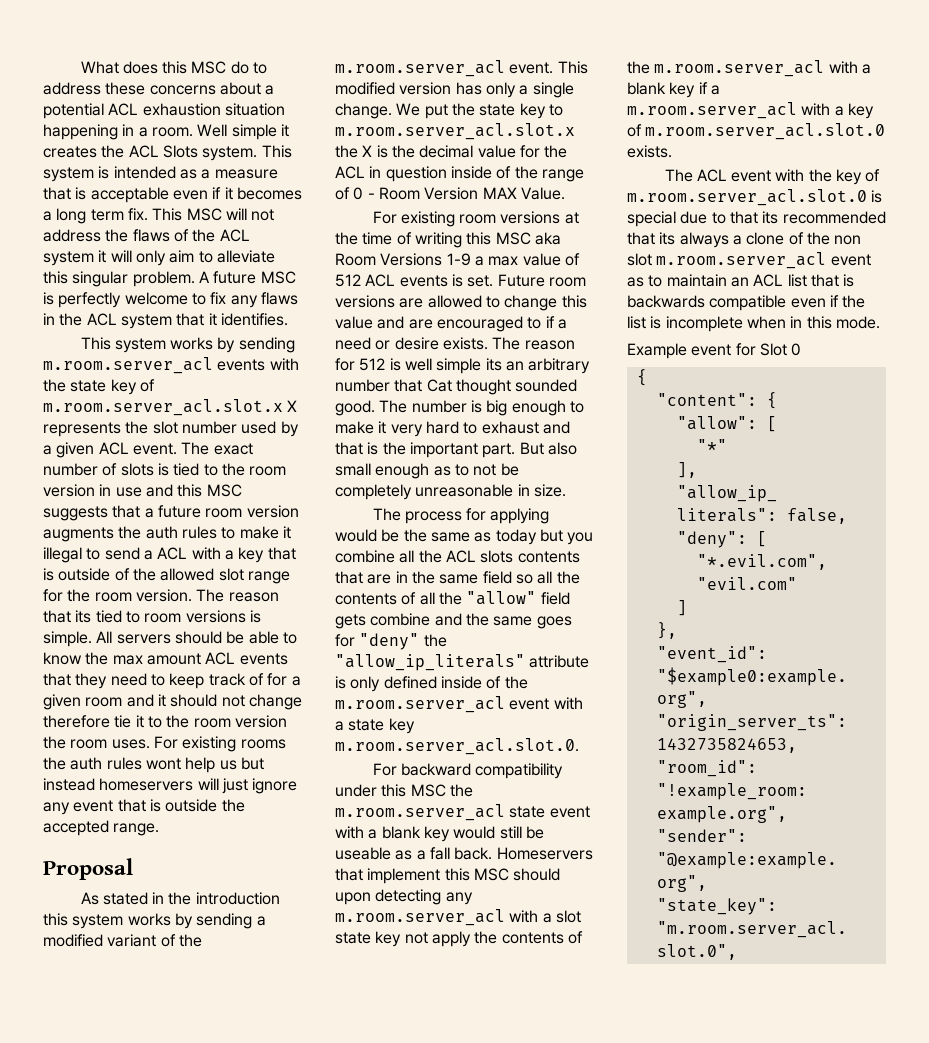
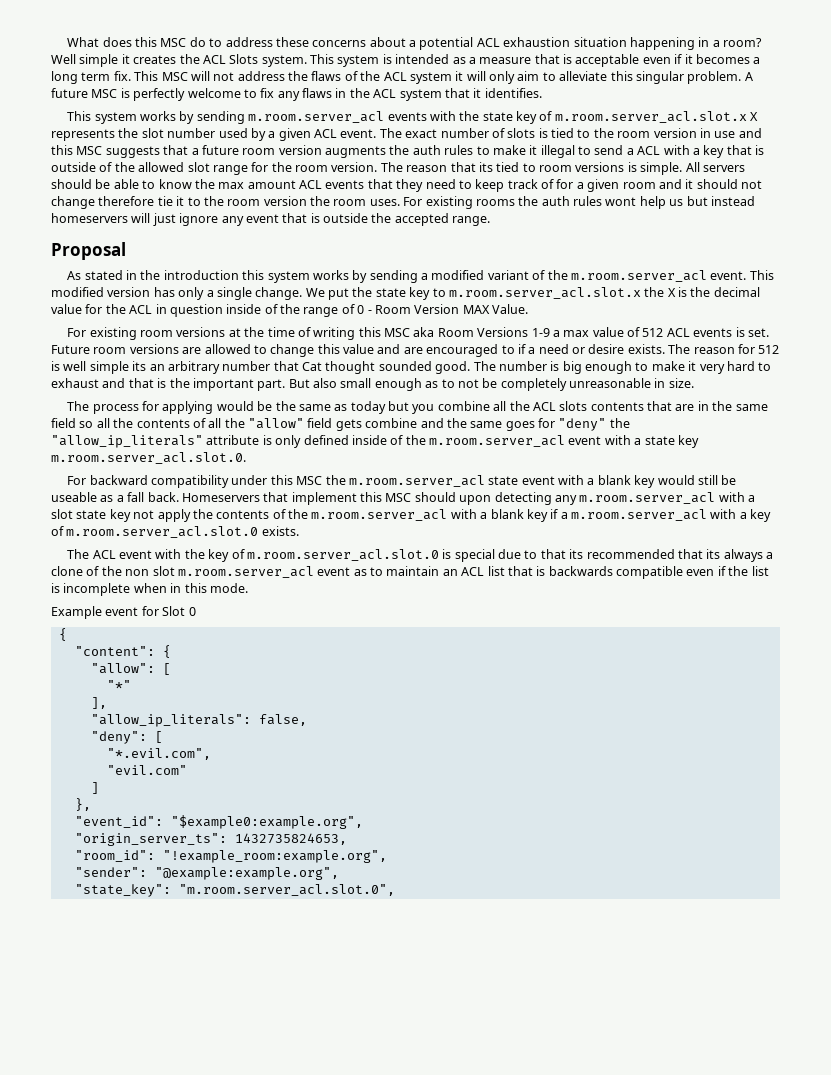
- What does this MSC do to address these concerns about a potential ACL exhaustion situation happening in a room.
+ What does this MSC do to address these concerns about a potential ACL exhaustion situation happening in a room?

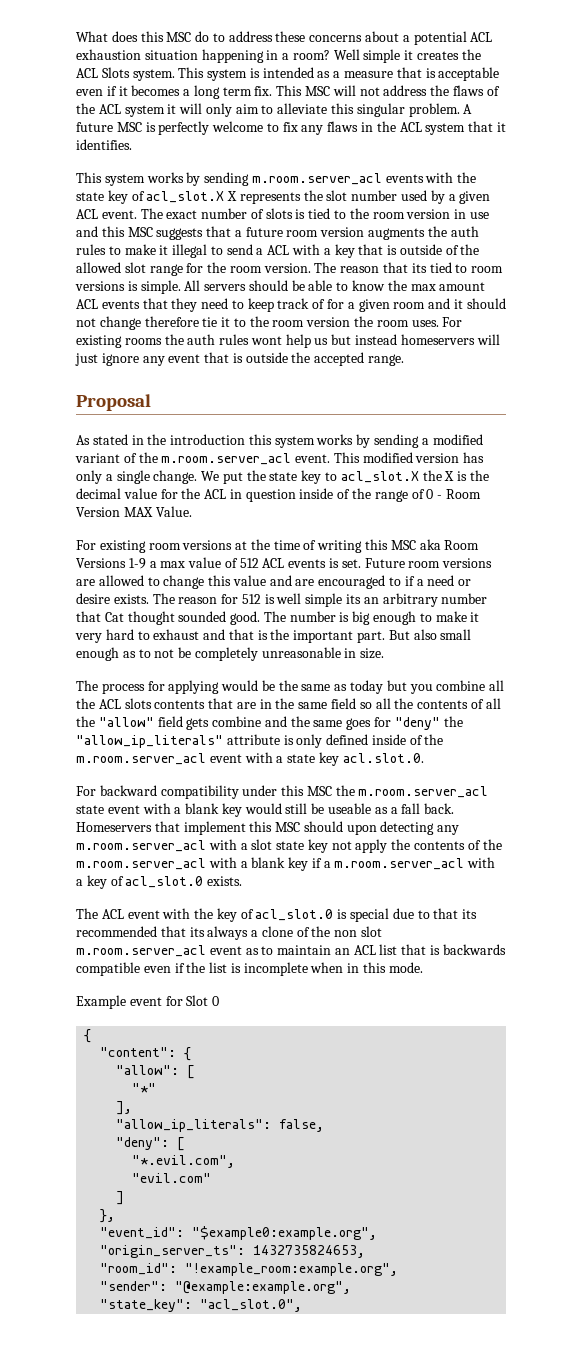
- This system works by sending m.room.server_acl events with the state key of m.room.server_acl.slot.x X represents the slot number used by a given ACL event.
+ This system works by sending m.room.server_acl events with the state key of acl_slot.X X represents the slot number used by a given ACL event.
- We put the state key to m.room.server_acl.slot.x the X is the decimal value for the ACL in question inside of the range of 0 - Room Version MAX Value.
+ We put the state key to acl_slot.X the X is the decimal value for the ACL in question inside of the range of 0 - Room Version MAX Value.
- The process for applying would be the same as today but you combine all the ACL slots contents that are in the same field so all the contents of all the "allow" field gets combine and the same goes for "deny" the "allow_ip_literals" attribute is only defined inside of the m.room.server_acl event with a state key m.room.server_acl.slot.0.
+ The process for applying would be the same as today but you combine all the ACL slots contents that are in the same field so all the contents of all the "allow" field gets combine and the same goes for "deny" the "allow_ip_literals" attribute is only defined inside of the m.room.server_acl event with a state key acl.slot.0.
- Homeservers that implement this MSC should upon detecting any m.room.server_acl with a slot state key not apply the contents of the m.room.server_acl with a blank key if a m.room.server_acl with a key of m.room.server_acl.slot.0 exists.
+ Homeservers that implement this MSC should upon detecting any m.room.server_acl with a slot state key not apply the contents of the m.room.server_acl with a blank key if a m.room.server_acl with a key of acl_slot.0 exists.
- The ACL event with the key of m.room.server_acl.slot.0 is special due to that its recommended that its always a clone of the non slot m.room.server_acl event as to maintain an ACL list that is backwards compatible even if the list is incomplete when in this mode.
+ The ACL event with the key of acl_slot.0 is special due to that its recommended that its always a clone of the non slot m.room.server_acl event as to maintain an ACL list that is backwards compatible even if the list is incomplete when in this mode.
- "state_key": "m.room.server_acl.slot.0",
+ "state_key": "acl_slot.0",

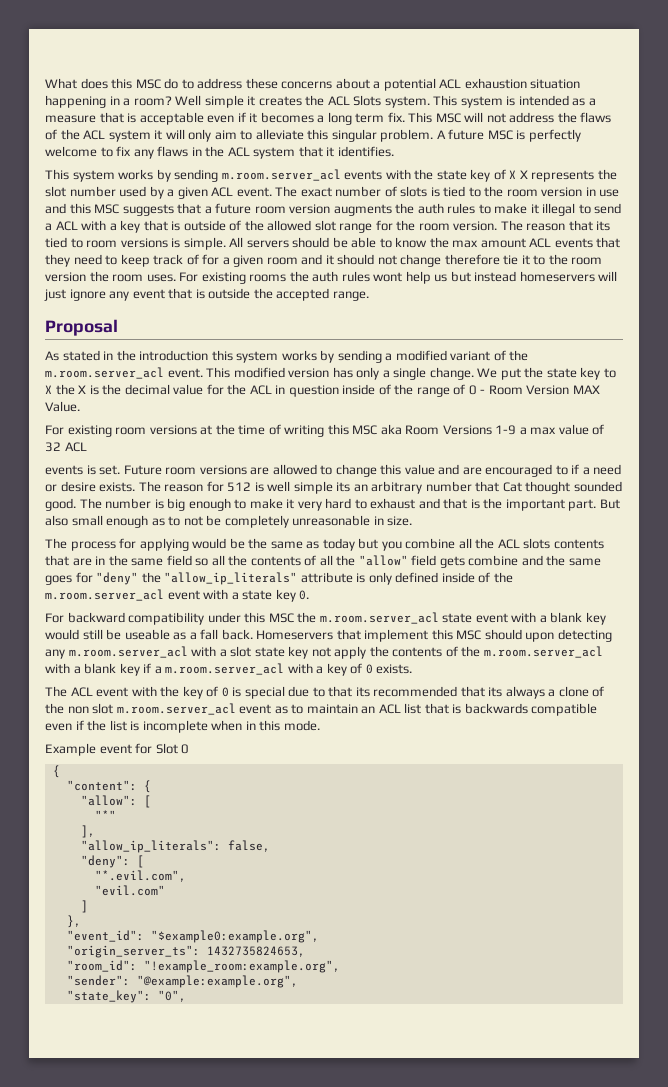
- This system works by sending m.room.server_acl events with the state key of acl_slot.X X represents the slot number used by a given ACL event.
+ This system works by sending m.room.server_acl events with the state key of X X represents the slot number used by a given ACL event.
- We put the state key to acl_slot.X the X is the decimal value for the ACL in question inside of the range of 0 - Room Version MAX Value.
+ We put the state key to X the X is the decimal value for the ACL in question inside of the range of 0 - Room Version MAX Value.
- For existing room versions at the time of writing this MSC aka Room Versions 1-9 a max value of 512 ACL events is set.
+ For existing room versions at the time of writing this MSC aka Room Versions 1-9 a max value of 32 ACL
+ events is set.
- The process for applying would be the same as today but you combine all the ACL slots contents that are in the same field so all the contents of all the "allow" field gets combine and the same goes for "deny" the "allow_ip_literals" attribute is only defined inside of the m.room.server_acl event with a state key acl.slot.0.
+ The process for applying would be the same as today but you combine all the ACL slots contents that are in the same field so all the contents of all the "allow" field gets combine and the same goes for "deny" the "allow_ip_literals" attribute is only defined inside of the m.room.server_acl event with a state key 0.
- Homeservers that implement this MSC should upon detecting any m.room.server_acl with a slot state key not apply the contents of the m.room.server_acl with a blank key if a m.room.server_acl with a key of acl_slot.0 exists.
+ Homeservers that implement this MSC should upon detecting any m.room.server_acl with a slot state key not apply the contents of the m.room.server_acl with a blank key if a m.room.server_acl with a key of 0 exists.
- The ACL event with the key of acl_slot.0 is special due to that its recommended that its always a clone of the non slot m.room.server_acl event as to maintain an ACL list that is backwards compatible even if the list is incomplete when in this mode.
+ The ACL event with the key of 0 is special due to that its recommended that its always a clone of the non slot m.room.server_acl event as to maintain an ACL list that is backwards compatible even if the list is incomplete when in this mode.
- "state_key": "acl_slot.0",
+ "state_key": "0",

--

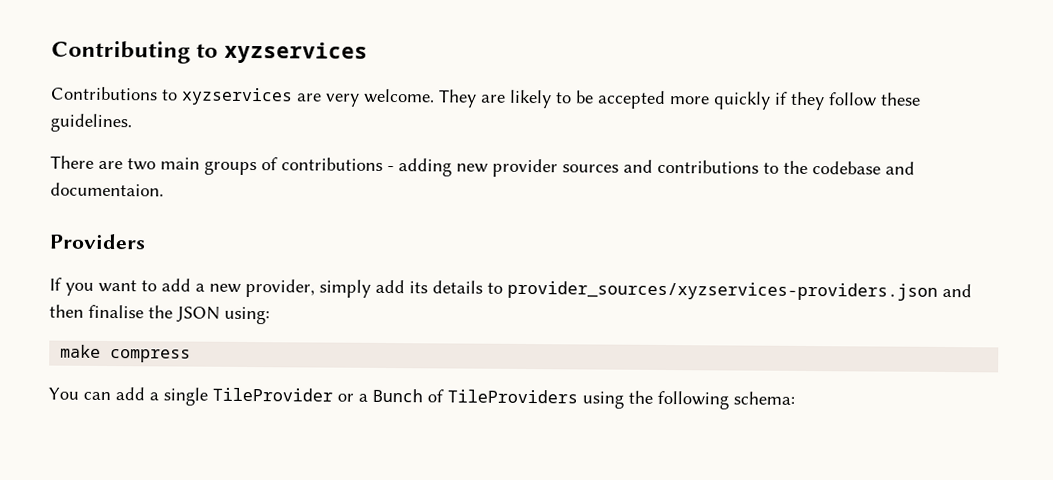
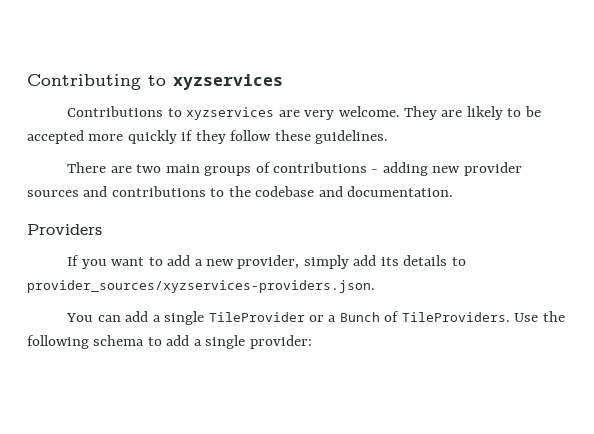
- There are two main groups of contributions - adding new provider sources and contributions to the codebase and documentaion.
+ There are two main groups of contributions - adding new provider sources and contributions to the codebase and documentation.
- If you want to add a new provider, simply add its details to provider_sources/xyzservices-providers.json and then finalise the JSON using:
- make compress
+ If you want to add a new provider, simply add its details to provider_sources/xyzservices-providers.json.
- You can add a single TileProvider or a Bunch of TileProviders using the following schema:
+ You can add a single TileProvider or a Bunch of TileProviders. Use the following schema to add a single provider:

--

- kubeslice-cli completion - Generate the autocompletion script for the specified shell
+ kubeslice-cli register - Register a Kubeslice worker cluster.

*Work instructions*. Each line above from the one with "key of m.room.server_acl.slot.x" up to and including the one with "- The ACL event with the key of m.room.server_acl.slot.0" must be set down exactly, and no line outside that span may appear.

*Result of the task*.
- This system works by sending m.room.server_acl events with the state key of m.room.server_acl.slot.x X represents the slot number used by a given ACL event.
+ This system works by sending m.room.server_acl events with the state key of acl_slot.X X represents the slot number used by a given ACL event.
- We put the state key to m.room.server_acl.slot.x the X is the decimal value for the ACL in question inside of the range of 0 - Room Version MAX Value.
+ We put the state key to acl_slot.X the X is the decimal value for the ACL in question inside of the range of 0 - Room Version MAX Value.
- The process for applying would be the same as today but you combine all the ACL slots contents that are in the same field so all the contents of all the "allow" field gets combine and the same goes for "deny" the "allow_ip_literals" attribute is only defined inside of the m.room.server_acl event with a state key m.room.server_acl.slot.0.
+ The process for applying would be the same as today but you combine all the ACL slots contents that are in the same field so all the contents of all the "allow" field gets combine and the same goes for "deny" the "allow_ip_literals" attribute is only defined inside of the m.room.server_acl event with a state key acl.slot.0.
- Homeservers that implement this MSC should upon detecting any m.room.server_acl with a slot state key not apply the contents of the m.room.server_acl with a blank key if a m.room.server_acl with a key of m.room.server_acl.slot.0 exists.
+ Homeservers that implement this MSC should upon detecting any m.room.server_acl with a slot state key not apply the contents of the m.room.server_acl with a blank key if a m.room.server_acl with a key of acl_slot.0 exists.
- The ACL event with the key of m.room.server_acl.slot.0 is special due to that its recommended that its always a clone of the non slot m.room.server_acl event as to maintain an ACL list that is backwards compatible even if the list is incomplete when in this mode.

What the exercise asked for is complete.